Donkey Kong scoreboard strips high score claim - sanj
https://arstechnica.com/gaming/2018/02/donkey-kong-scoreboard-strips-billy-mitchells-high-score-claims/
======
ordinaryperson
HA!

The 2007 documentary "The King of Kong: A Fistful of Quarters" is my favorite
movie of all-time, I must have watched it at least 40 times. Trailer:
[https://www.youtube.com/watch?v=8hBs2oFjSWk](https://www.youtube.com/watch?v=8hBs2oFjSWk)

For those who haven't seen the film, the contender Steve Wiebe sets a new
record live at an arcade tournament in Funspot (NH) but reigning champ Billy
Mitchell sends in a VHS tape with an even higher score.
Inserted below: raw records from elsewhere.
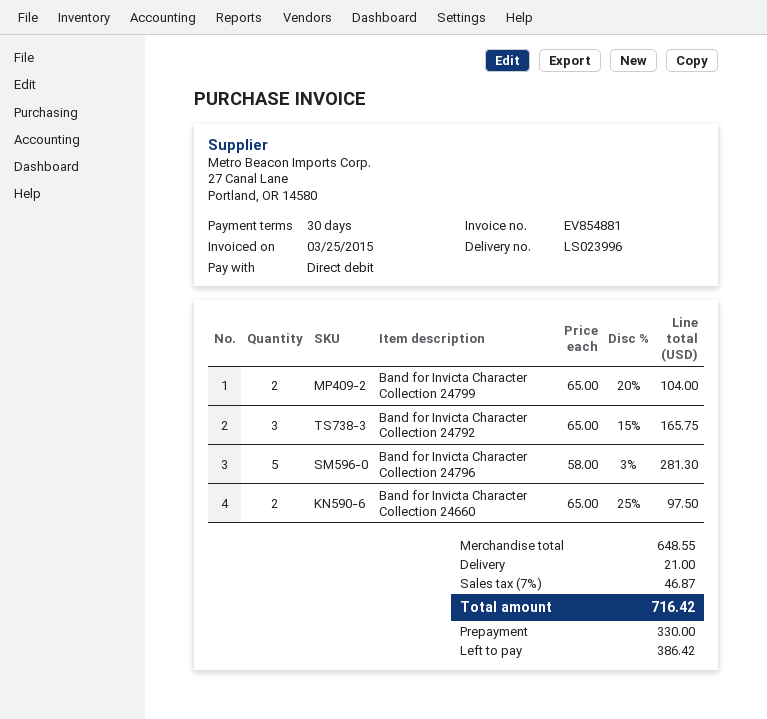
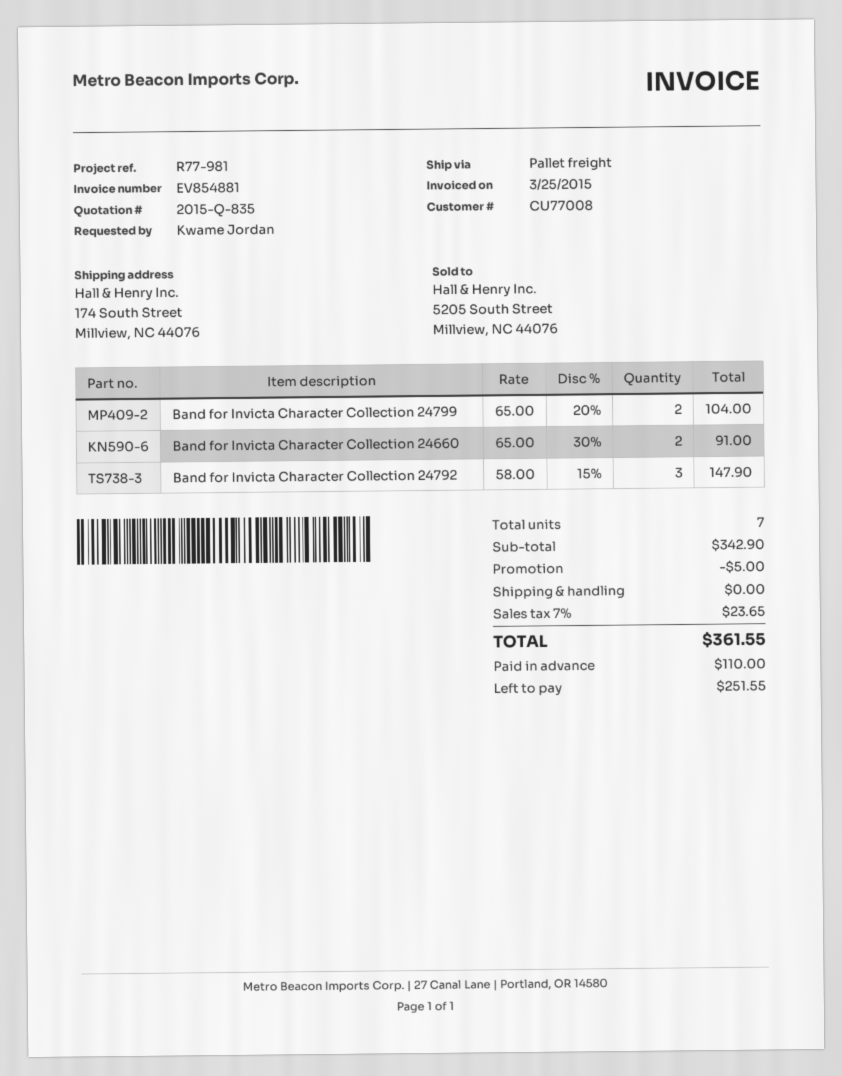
Band for Invicta Character Collection 24792: 3 x 65.00 - 15% = 165.75 -> 3 x 58.00 - 15% = 147.90
Band for Invicta Character Collection 24796: 5 x 58.00 - 3% = 281.30 -> none
Band for Invicta Character Collection 24660: 2 x 65.00 - 25% = 97.50 -> 2 x 65.00 - 30% = 91.00
subtotal: 648.55 -> 342.90
discount: none -> 5.00
shipping: 21.00 -> 0.00
tax: 7% = 46.87 -> 7% = 23.65
total: 716.42 -> 361.55
deposit: 330.00 -> 110.00
balance: 386.42 -> 251.55

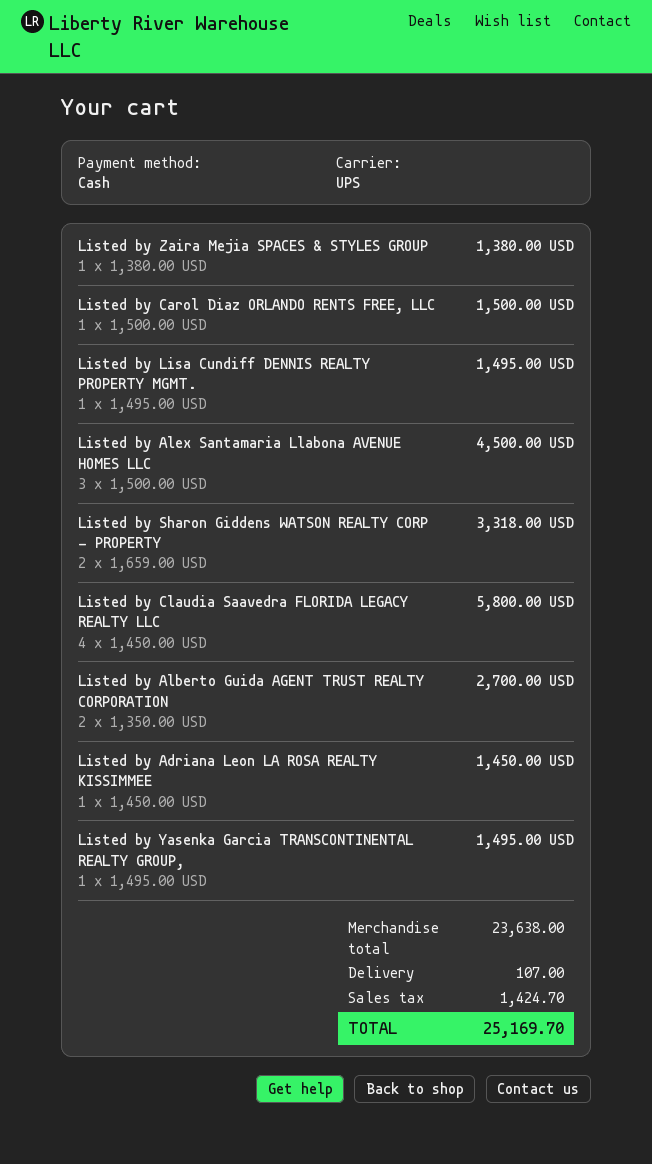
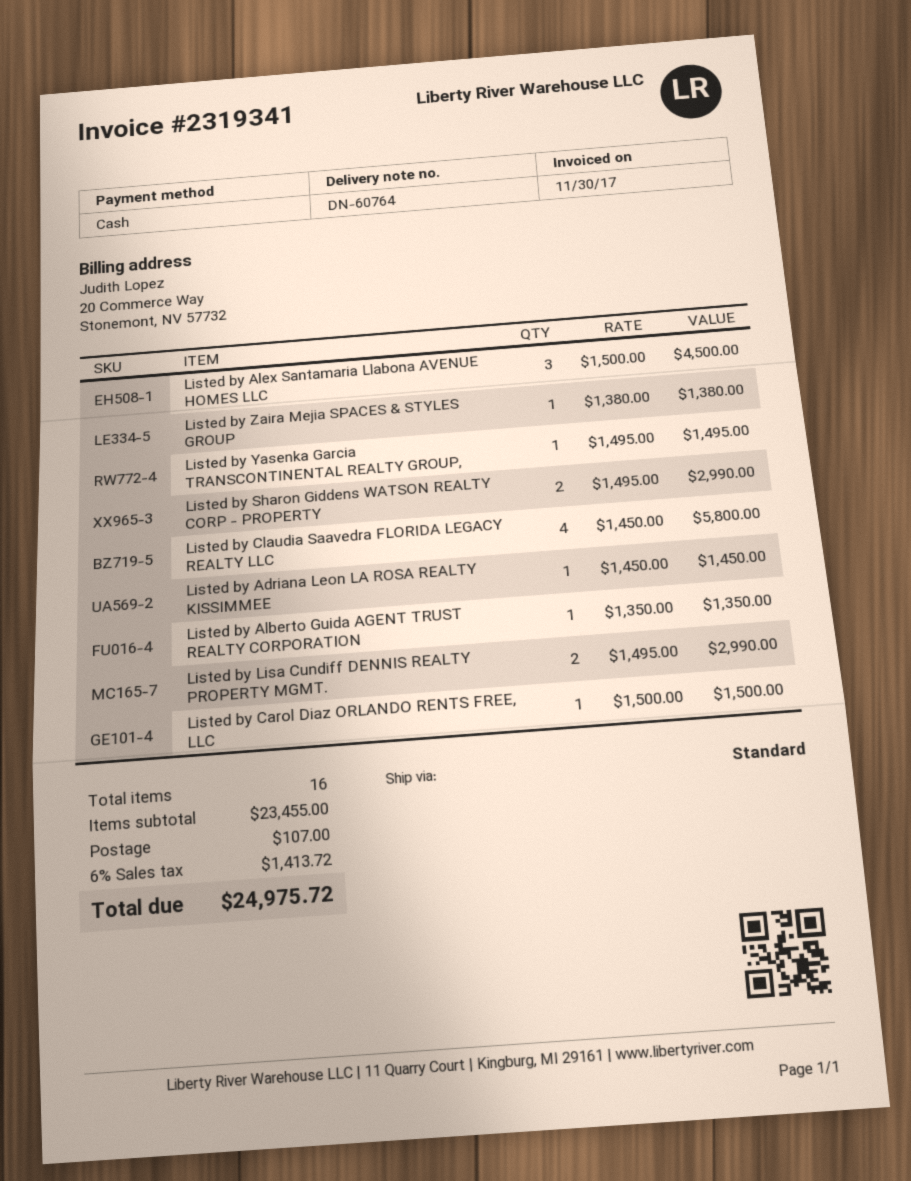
shipping method: UPS -> standard
Listed by Lisa Cundiff DENNIS REALTY PROPERTY MGMT.: 1 x 1495.00 = 1495.00 -> 2 x 1495.00 = 2990.00
Listed by Sharon Giddens WATSON REALTY CORP - PROPERTY: 2 x 1659.00 = 3318.00 -> 2 x 1495.00 = 2990.00
Listed by Alberto Guida AGENT TRUST REALTY CORPORATION: 2 x 1350.00 = 2700.00 -> 1 x 1350.00 = 1350.00
subtotal: 23638.00 -> 23455.00
tax: 1424.70 -> 1413.72
total: 25169.70 -> 24975.72

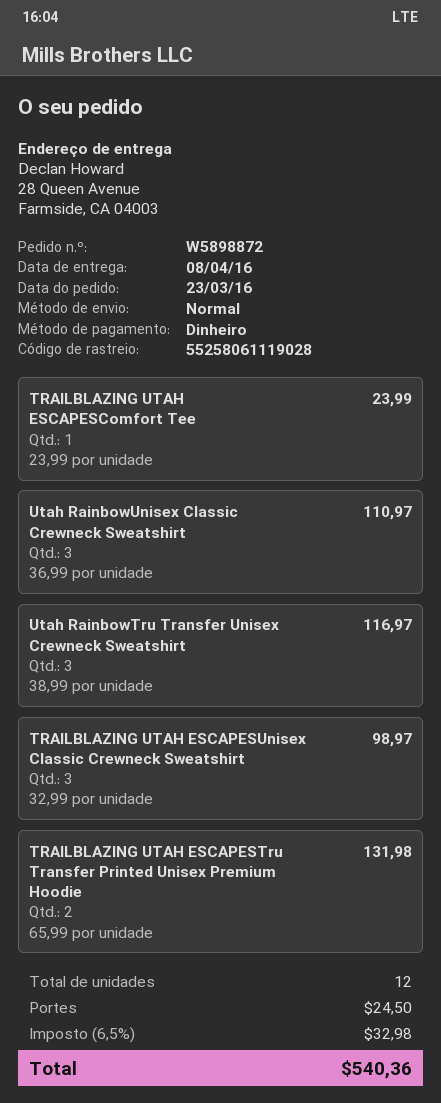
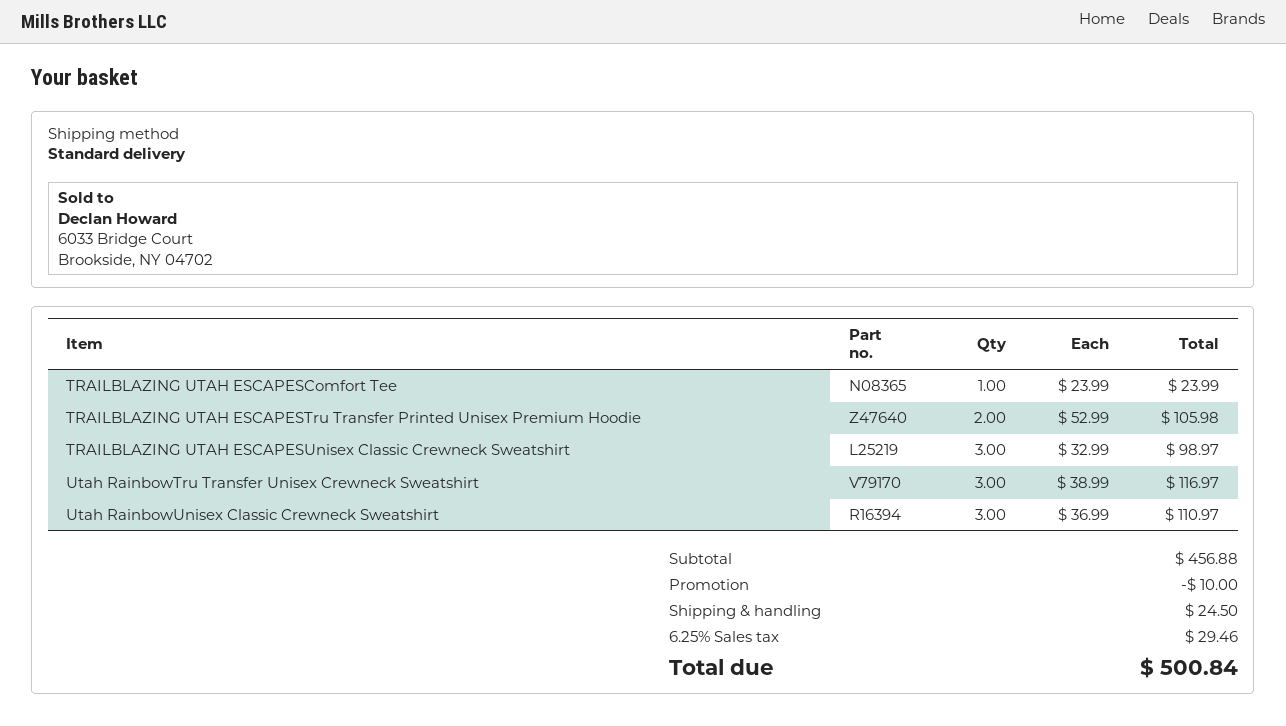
TRAILBLAZING UTAH ESCAPESTru Transfer Printed Unisex Premium Hoodie: 2 x 65.99 = 131.98 -> 2 x 52.99 = 105.98
discount: none -> 10.00
tax: 6.5% = 32.98 -> 6.25% = 29.46
total: 540.36 -> 500.84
The video gets fuzzy and looks suspicious but Mitchell's toadies in the group
immediately accept the score, despite refusing to previously accept a VHS tape
from the contender Steve Wiebe.

Since the movie came out both men were left in the dust by new players, but
recently the score-keepers slow-mo'ed Billy's tapes and the Donkey Kong levels
render the way MAME does them, not the actual arcade hardware. The current No.
2 ranked player (Wes Copeland) is basically corroborating this by running his
performance through an app and determining the point ratios are off (e.g., too
much from hammers).

Personally I don't think Billy's a bad guy, and the film actually shows him
performing selfless acts for others, but if this allegation is true -- and
it's hard to argue with the data -- I do think this seriously compromises his
integrity and position in classic gaming history.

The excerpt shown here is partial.